● RECORDS TO PROCESS

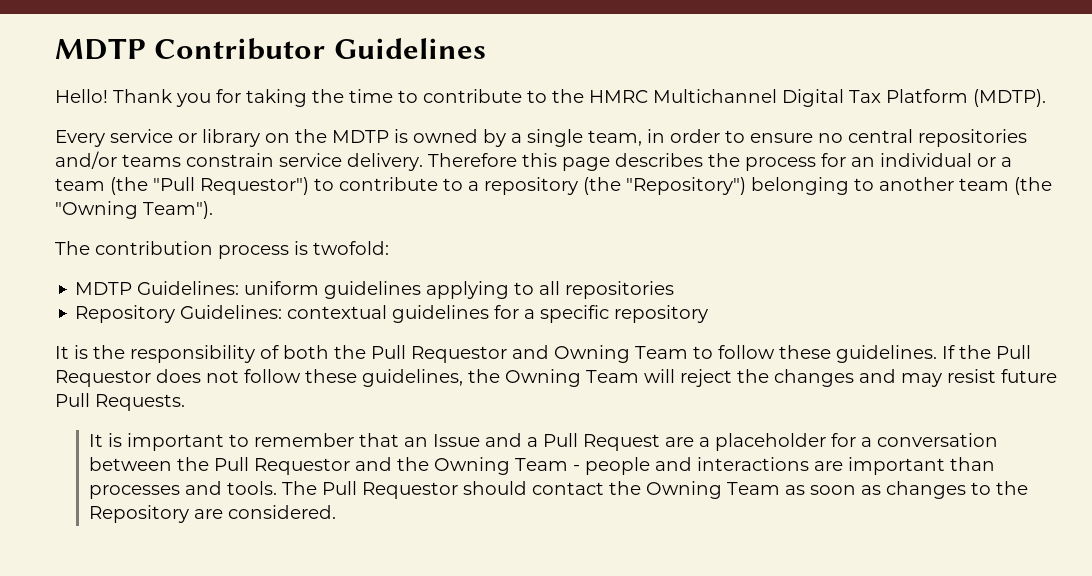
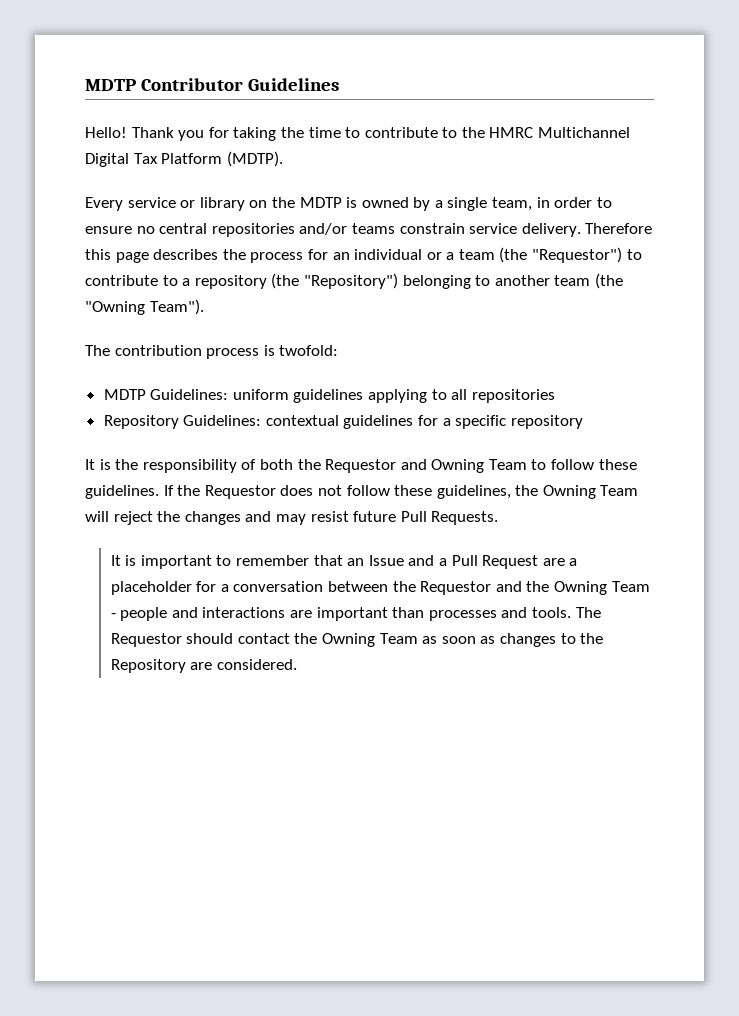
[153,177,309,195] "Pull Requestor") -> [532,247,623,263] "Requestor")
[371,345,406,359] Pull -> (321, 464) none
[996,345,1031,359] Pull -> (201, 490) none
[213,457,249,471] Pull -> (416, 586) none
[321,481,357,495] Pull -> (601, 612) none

● DESCRIPTION OF THE TASK
Copy each line above precisely, dropping the pictures.

● OUTPUT FOR THIS EXERCISE
[153,177,309,195] "Pull Requestor") -> [532,247,623,263] "Requestor")
[371,345,406,359] Pull -> (321, 464) none
[996,345,1031,359] Pull -> (201, 490) none
[213,457,249,471] Pull -> (416, 586) none
[321,481,357,495] Pull -> (601, 612) none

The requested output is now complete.